Несмотря на собственное вконец расстроенное здоровье, он отправился повидать своего брата в лечебнице в Броне и застал того почти лишенным всякого сознания, уже отмеченным печатью нежеланья жить. Он возвращается в Канны с чувством, что эта встреча с братом – последняя. «Я застал Эрве совершенно безумным, без малейшего проблеска разума и не оставляющим нам ни малейшей надежды на выздоровление, о чем моя мать ничего не знает, – пишет он Люси ле Пуатевен. – Те два часа, что я провел с ним в лечебнице в Броне, были жутки – он меня прекрасно узнал, плакал, раз сто бросался целовать, хотел уехать – но при этом постоянно заговаривался. Мать моя, со своей стороны, более не может ни ходить, ни говорить; как видите, все у нас ни к черту!» (конец октября 1889 г.) Несколько дней спустя его сразила новость, которой он боялся как огня: 13 ноября 1889 года в лечебнице после душераздирающей агонии ушел из жизни Эрве. А было ему тридцать три года от роду. Жена и дочь его остались без средств к существованию. Ему, Ги, заботиться о них! Он не имеет права болеть! Столько людей в нем нуждаются! Ги поручает своему адвокату, мосье Жакобу, создать семейный совет для попечительства над маленькой, еще несовершеннолетней Симоной.
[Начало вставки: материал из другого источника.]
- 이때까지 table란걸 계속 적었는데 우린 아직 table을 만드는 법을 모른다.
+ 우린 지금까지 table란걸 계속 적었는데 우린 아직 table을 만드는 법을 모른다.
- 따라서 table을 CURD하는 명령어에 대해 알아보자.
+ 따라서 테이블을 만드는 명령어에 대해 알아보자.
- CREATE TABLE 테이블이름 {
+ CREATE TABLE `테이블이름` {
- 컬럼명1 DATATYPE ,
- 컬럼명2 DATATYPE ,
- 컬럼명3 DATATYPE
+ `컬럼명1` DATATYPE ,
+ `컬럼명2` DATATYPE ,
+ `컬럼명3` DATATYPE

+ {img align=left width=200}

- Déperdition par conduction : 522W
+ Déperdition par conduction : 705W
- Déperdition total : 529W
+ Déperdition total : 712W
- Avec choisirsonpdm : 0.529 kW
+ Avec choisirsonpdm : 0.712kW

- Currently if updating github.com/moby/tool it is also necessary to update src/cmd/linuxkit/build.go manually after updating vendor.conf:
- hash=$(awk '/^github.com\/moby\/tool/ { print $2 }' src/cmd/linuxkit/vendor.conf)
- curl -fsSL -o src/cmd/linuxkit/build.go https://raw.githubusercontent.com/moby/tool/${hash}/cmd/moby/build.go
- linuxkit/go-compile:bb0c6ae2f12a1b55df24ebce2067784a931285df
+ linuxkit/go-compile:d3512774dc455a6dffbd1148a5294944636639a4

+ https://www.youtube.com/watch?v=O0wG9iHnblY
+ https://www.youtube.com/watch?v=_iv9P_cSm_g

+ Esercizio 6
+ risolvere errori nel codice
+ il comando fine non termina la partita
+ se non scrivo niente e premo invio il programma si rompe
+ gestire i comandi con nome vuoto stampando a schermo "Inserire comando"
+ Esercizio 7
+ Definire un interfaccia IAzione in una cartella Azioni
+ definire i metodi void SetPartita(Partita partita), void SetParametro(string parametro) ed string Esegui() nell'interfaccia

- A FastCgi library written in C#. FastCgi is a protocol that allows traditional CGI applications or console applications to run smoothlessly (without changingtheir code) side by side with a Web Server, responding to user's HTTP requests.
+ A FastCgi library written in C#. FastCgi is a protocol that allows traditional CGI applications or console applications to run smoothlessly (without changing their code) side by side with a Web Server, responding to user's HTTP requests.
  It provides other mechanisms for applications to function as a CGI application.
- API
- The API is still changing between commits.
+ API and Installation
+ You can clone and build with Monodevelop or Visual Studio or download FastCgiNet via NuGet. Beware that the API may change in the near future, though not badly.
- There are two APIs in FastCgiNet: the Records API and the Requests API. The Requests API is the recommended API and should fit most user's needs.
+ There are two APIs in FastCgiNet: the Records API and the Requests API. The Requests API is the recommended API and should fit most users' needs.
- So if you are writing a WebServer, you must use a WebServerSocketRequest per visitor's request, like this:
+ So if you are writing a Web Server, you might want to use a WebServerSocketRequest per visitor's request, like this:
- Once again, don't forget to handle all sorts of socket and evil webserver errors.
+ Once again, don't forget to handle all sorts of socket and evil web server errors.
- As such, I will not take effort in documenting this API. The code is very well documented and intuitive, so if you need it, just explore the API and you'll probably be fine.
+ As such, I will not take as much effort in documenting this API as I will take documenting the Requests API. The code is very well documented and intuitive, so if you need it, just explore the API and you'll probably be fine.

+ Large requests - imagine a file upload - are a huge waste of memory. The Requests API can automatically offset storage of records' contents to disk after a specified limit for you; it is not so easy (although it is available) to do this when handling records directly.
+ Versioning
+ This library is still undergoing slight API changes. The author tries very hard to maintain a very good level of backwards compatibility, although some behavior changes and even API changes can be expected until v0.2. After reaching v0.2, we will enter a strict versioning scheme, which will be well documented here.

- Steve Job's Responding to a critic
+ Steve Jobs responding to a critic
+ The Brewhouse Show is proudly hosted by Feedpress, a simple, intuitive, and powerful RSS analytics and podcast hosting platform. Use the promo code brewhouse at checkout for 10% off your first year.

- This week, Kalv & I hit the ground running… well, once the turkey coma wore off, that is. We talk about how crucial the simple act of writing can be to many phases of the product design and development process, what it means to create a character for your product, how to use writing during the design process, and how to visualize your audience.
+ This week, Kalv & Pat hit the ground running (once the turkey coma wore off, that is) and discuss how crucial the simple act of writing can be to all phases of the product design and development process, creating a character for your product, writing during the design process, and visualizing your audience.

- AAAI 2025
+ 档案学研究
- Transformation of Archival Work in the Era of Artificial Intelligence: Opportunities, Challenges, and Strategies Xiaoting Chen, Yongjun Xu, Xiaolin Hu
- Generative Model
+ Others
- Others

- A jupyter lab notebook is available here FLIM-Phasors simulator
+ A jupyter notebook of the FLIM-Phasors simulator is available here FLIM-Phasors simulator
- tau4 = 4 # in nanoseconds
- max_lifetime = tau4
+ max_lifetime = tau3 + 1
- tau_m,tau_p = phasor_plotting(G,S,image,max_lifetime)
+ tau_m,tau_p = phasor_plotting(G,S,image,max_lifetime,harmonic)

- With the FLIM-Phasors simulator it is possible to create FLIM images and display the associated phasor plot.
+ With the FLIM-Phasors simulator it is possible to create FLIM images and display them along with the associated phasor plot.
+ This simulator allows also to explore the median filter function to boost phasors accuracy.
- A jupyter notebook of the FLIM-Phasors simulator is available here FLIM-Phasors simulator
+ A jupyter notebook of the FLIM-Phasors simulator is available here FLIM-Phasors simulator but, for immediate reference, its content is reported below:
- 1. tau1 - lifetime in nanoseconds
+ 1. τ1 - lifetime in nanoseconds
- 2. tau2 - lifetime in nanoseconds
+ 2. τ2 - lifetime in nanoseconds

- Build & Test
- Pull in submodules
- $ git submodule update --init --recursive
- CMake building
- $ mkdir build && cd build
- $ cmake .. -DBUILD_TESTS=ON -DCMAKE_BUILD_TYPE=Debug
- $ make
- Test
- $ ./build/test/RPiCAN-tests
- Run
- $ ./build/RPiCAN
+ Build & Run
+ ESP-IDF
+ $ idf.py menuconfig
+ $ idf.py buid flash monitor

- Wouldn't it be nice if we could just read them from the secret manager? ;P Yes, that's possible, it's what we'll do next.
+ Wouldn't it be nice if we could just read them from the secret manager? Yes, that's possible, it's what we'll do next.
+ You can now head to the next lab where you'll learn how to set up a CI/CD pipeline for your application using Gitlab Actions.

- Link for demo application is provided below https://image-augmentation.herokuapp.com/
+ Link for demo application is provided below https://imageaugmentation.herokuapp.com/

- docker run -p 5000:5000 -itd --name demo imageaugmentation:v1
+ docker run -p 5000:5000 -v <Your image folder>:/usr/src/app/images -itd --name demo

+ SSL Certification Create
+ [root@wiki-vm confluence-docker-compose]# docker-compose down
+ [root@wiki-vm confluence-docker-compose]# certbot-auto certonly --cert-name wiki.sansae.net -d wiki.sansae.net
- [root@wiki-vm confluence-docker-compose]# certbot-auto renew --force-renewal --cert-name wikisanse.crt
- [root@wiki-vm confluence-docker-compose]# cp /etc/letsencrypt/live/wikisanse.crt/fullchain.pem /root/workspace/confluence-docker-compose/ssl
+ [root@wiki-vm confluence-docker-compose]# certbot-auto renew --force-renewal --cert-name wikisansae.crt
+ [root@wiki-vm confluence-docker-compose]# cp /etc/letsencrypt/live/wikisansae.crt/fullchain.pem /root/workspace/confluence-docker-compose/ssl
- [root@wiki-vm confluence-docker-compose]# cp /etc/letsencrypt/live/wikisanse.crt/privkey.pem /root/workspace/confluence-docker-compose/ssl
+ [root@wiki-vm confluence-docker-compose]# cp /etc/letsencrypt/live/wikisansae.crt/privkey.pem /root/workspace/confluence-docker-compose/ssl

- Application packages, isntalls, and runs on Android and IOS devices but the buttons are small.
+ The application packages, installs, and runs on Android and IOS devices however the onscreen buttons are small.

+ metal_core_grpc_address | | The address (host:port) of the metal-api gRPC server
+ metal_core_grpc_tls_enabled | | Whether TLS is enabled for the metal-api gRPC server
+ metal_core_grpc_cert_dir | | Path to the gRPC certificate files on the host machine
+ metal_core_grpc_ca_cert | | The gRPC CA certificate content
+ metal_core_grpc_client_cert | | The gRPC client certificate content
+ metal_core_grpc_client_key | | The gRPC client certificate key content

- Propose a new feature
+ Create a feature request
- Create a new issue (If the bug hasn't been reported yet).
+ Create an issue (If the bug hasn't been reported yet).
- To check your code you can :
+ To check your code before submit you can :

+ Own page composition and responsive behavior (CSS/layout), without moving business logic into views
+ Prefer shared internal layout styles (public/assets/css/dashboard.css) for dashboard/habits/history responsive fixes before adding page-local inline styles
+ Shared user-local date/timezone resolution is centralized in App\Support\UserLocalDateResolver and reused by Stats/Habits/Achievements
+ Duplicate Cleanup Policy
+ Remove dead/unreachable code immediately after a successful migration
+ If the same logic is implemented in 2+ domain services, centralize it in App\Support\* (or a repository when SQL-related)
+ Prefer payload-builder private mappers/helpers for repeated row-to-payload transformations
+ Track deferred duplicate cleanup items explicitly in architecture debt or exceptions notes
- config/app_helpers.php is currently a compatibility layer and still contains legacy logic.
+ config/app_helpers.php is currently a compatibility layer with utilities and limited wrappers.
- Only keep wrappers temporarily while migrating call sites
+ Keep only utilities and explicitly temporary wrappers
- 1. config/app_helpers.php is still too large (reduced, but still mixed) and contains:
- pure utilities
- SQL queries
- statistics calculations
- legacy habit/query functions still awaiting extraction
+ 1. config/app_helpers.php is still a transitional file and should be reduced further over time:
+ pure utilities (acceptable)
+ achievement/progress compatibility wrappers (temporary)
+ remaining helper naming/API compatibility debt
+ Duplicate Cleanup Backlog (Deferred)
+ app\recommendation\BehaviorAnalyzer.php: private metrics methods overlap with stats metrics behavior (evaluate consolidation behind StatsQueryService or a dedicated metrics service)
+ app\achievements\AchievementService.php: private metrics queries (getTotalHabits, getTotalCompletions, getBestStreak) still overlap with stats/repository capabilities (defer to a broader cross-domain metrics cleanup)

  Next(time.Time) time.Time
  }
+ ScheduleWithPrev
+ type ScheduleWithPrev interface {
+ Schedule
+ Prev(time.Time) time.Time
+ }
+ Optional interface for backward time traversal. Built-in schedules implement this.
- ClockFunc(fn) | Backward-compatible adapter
На следующий год он снова отправится в Брон, поклониться могиле Эрве. Сопровождавший его Франсуа Тассар наблюдал за ним с беспокойством. Казалось, Ги был очарован надписью, выгравированной на черном камне: «ЭРВЕ ДЕ МОПАССАН». Не он ли сам покоится под этим камнем? Стараясь казаться непринужденным, он говорит своему камердинеру: «Эта могила – точно такая, как нужно. Она округлена. Дождь будет омывать ее». И вдруг у него не выдерживают нервы – горькие слова так и полились потоком: «Я видел, как умирал Эрве. Он ждал меня. Он не хотел умирать без меня. „Мой Ги! Мой Ги!“ У него был тот же голос, что и в „Верги“, когда он, ребенком будучи, звал меня в саду… Франсуа, он целовал мне руку!» И – разрыдался. Франсуа, как мог, утешал его. Потом оба двинулись медленным шагом навстречу городу. Навстречу жизни.